Don’t believe me? How many people get to your purchase page and bail out?  How many get there, get some sort of error, and fail to finish the transaction?  What is your most common error? Do you email the user after failing to submit a credit card?  How long does it take to complete your checkout or purchase process?  How many attempts does a user make before making a successful transaction? How many do they make before not attempting? How many failed transactions do users make if they don’t make any errors?

These are all questions that are important to online retailers.  These all provide vital clues in how people are making purchases online.  However, I don’t think people put too much weight into looking at numbers like this.  After all, what’s so important about how long it takes to complete a purchase?

Time is vital.

Time allows the person to second guess their purchase.  It allows for other things to distract the user from making the purchase.  Take too long, make the process too cumbersome, and the might not make the transaction at all.  Numbers are important here.  Find out how long the average user takes to complete a purchase after they start the checkout process.  From start to completion.  Getting this information lets you know how fast or how slow your form is.  Speeding up the process will increase sales.  Cutting even a minute off the purchase means the user has less time to decide against the purchase.  He makes the purchase, and it’s done, and he’s happy.  No more questions, no more concerns.

What about errors?

Common errors are a problem.  Common errors are a failure on your part to correct mistakes for the user.  Should your users suffer because of a typo?  But what kind of common errors could you fix?

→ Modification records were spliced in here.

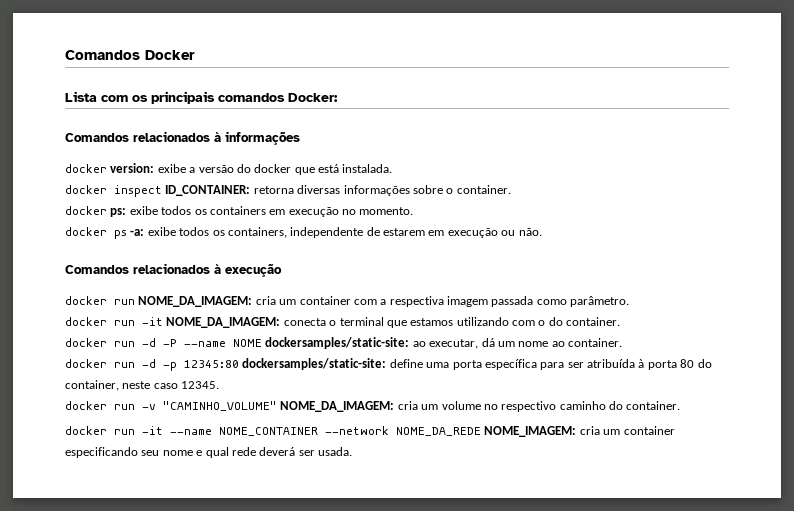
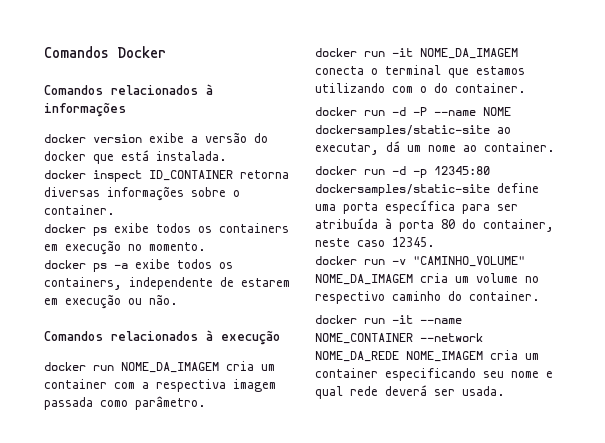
- Lista com os principais comandos Docker:
- docker version: exibe a versão do docker que está instalada.
+ docker version exibe a versão do docker que está instalada.
- docker inspect ID_CONTAINER: retorna diversas informações sobre o container.
+ docker inspect ID_CONTAINER retorna diversas informações sobre o container.
- docker ps: exibe todos os containers em execução no momento.
+ docker ps exibe todos os containers em execução no momento.
- docker ps -a: exibe todos os containers, independente de estarem em execução ou não.
+ docker ps -a exibe todos os containers, independente de estarem em execução ou não.
- docker run NOME_DA_IMAGEM: cria um container com a respectiva imagem passada como parâmetro.
+ docker run NOME_DA_IMAGEM cria um container com a respectiva imagem passada como parâmetro.
- docker run -it NOME_DA_IMAGEM: conecta o terminal que estamos utilizando com o do container.
+ docker run -it NOME_DA_IMAGEM conecta o terminal que estamos utilizando com o do container.
- docker run -d -P --name NOME dockersamples/static-site: ao executar, dá um nome ao container.
+ docker run -d -P --name NOME dockersamples/static-site ao executar, dá um nome ao container.
- docker run -d -p 12345:80 dockersamples/static-site: define uma porta específica para ser atribuída à porta 80 do container, neste caso 12345.
+ docker run -d -p 12345:80 dockersamples/static-site define uma porta específica para ser atribuída à porta 80 do container, neste caso 12345.
- docker run -v "CAMINHO_VOLUME" NOME_DA_IMAGEM: cria um volume no respectivo caminho do container.
+ docker run -v "CAMINHO_VOLUME" NOME_DA_IMAGEM cria um volume no respectivo caminho do container.
- docker run -it --name NOME_CONTAINER --network NOME_DA_REDE NOME_IMAGEM: cria um container especificando seu nome e qual rede deverá ser usada.
+ docker run -it --name NOME_CONTAINER --network NOME_DA_REDE NOME_IMAGEM cria um container especificando seu nome e qual rede deverá ser usada.

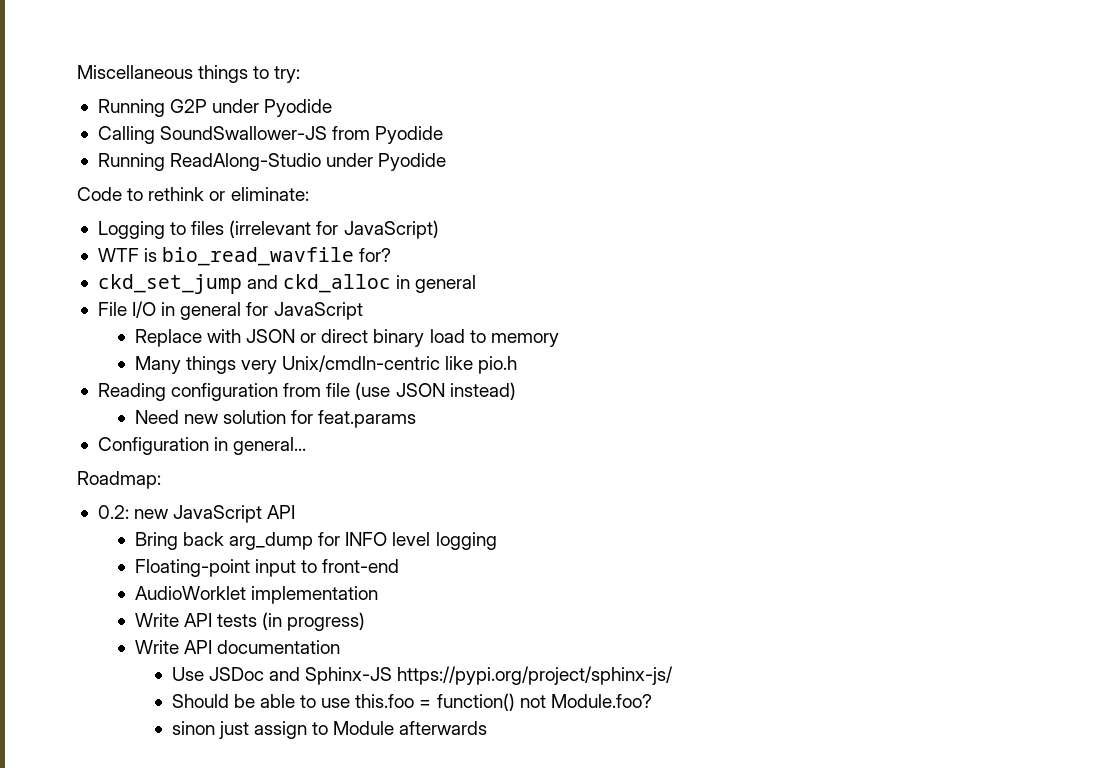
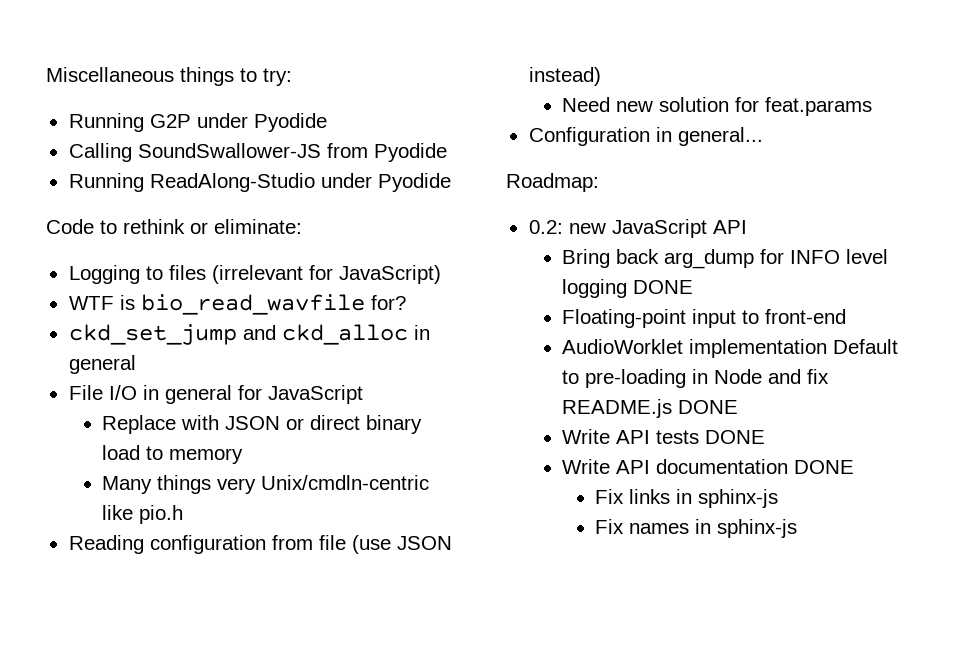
- Bring back arg_dump for INFO level logging
+ Bring back arg_dump for INFO level logging DONE
- AudioWorklet implementation
+ AudioWorklet implementation Default to pre-loading in Node and fix README.js DONE
- Write API tests (in progress)
+ Write API tests DONE
- Write API documentation
- Use JSDoc and Sphinx-JS https://pypi.org/project/sphinx-js/
- Should be able to use this.foo = function() not Module.foo?
- sinon just assign to Module afterwards
+ Write API documentation DONE
+ Fix links in sphinx-js
+ Fix names in sphinx-js

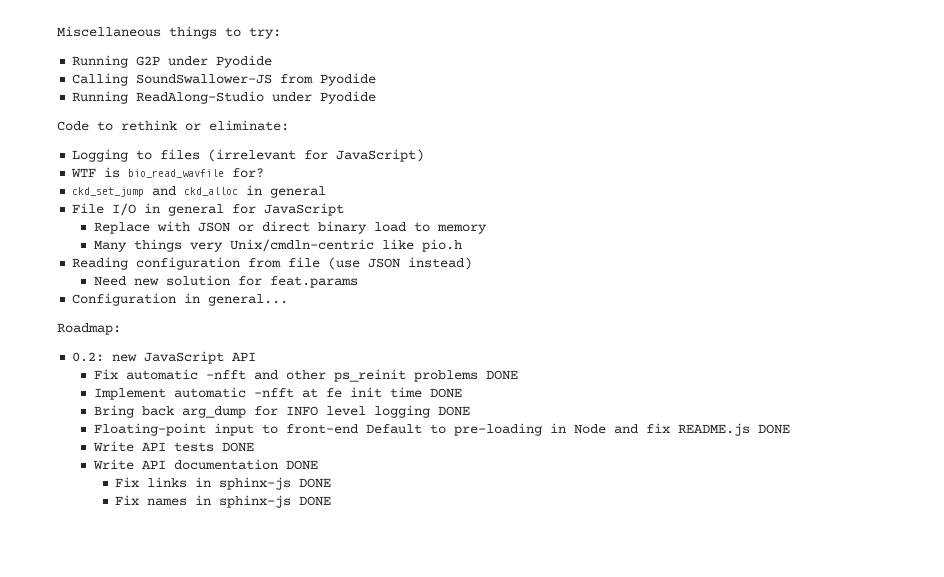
+ Fix automatic -nfft and other ps_reinit problems DONE
+ Implement automatic -nfft at fe init time DONE
- Floating-point input to front-end
- AudioWorklet implementation Default to pre-loading in Node and fix README.js DONE
+ Floating-point input to front-end Default to pre-loading in Node and fix README.js DONE
- Fix links in sphinx-js
+ Fix links in sphinx-js DONE
- Fix names in sphinx-js
+ Fix names in sphinx-js DONE

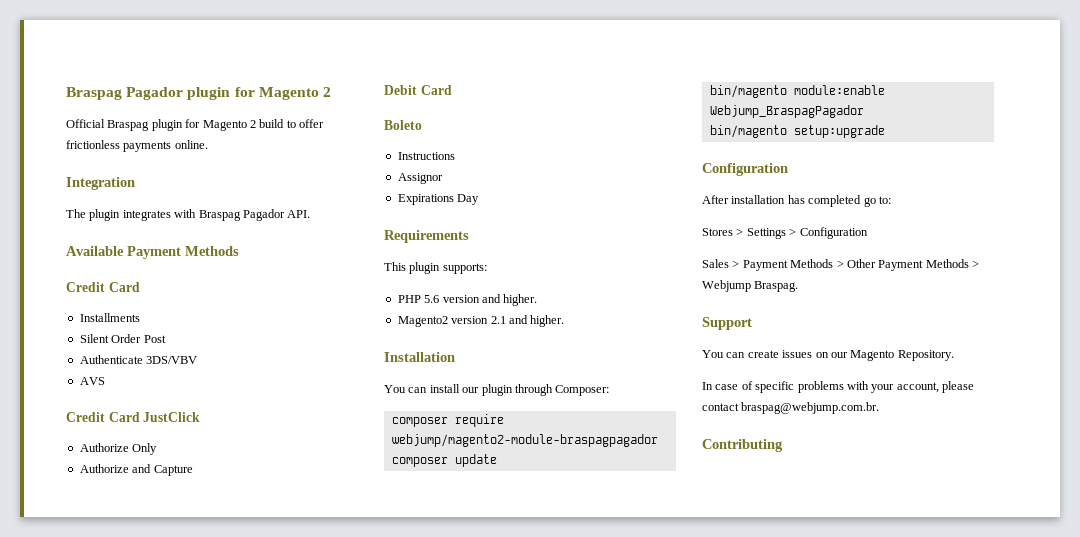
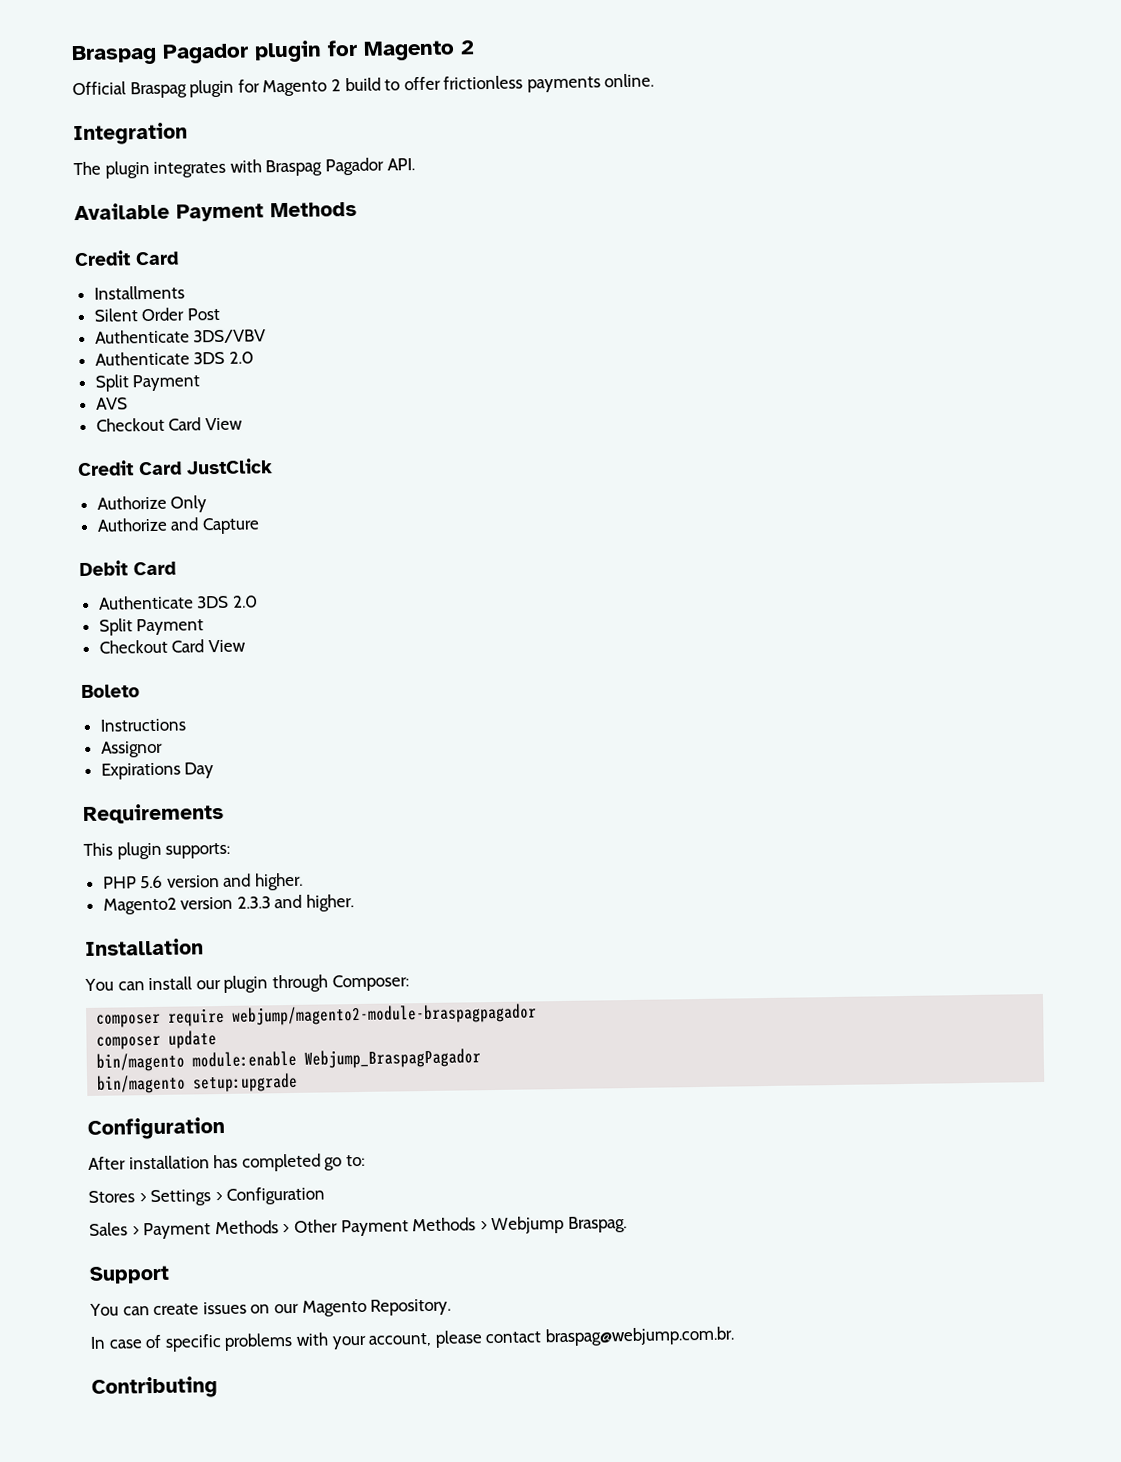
  Authenticate 3DS/VBV
+ Authenticate 3DS 2.0
+ Split Payment
  AVS
+ Checkout Card View
  Debit Card
+ Authenticate 3DS 2.0
+ Split Payment
+ Checkout Card View
- Magento2 version 2.1 and higher.
+ Magento2 version 2.3.3 and higher.

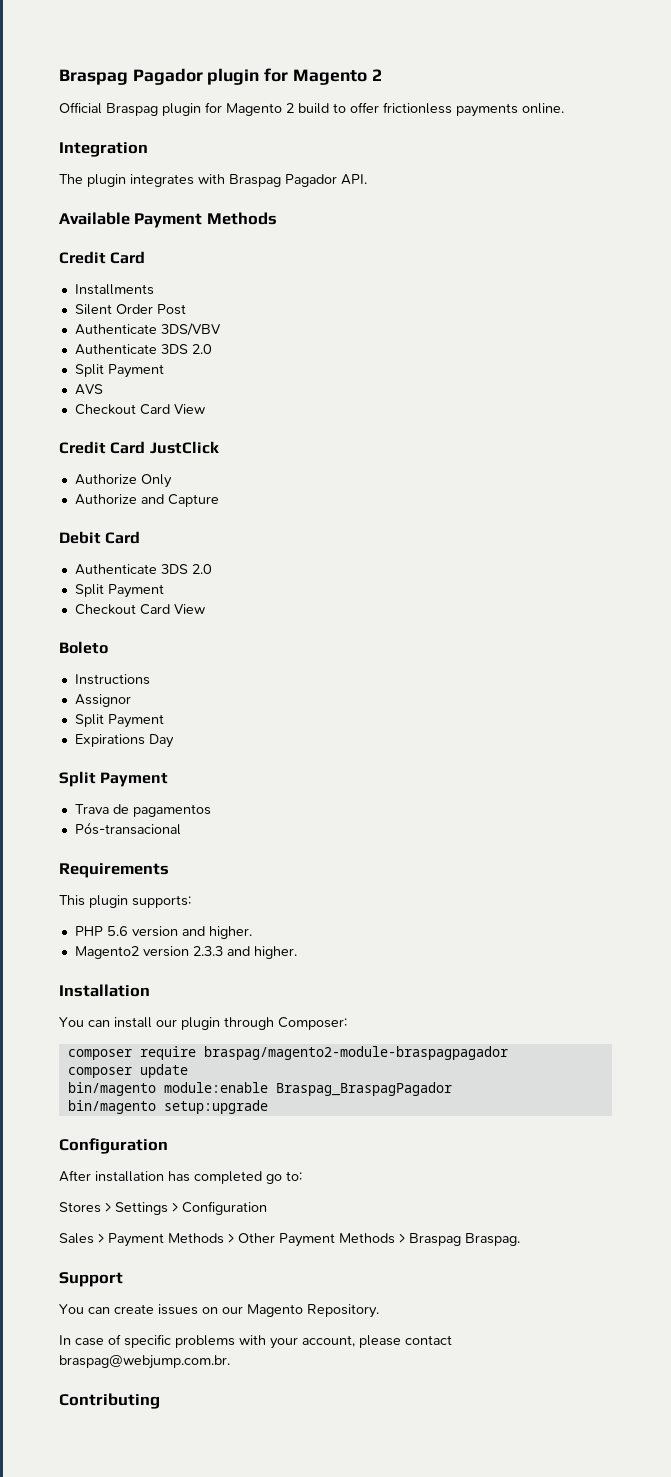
  Assignor
+ Split Payment
  Expirations Day
+ Split Payment
+ Trava de pagamentos
+ Pós-transacional
- composer require webjump/magento2-module-braspagpagador
+ composer require braspag/magento2-module-braspagpagador
- bin/magento module:enable Webjump_BraspagPagador
+ bin/magento module:enable Braspag_BraspagPagador
- Sales > Payment Methods > Other Payment Methods > Webjump Braspag.
+ Sales > Payment Methods > Other Payment Methods > Braspag Braspag.

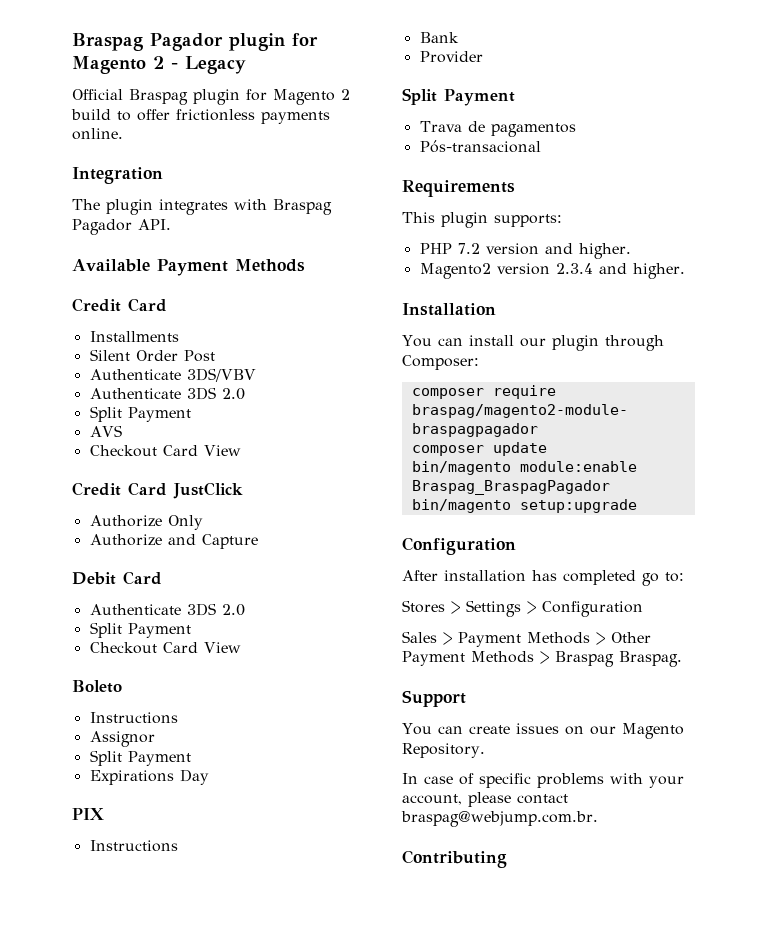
- Braspag Pagador plugin for Magento 2
+ Braspag Pagador plugin for Magento 2 - Legacy
+ PIX
+ Instructions
+ Bank
+ Provider
- PHP 5.6 version and higher.
+ PHP 7.2 version and higher.
- Magento2 version 2.3.3 and higher.
+ Magento2 version 2.3.4 and higher.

Phone numbers.  Phone numbers are a major problem.  When I was developing my credit card processing system, we were doing telephone authentication long before PayPal and others got on board.  The problem is, on a world wide scale, making sure phone numbers are correct can be difficult.  After all, we had a single call center making all the calls at the time, so the calls were made from the New York area.  Now, for Americans, it was pretty simple to make sure the phone number was correct.  However, most people over in Europe or other parts of the world weren’t entering in phone numbers that could be used to call them from New York.  They were entering local numbers.  I remember spending some long hours reading up on phone numbers and creating a system that would automatically fix their phone numbers, entering in proper country codes, recoding them if necessary, and basically modifying the number they entered to ensure that we could make the call.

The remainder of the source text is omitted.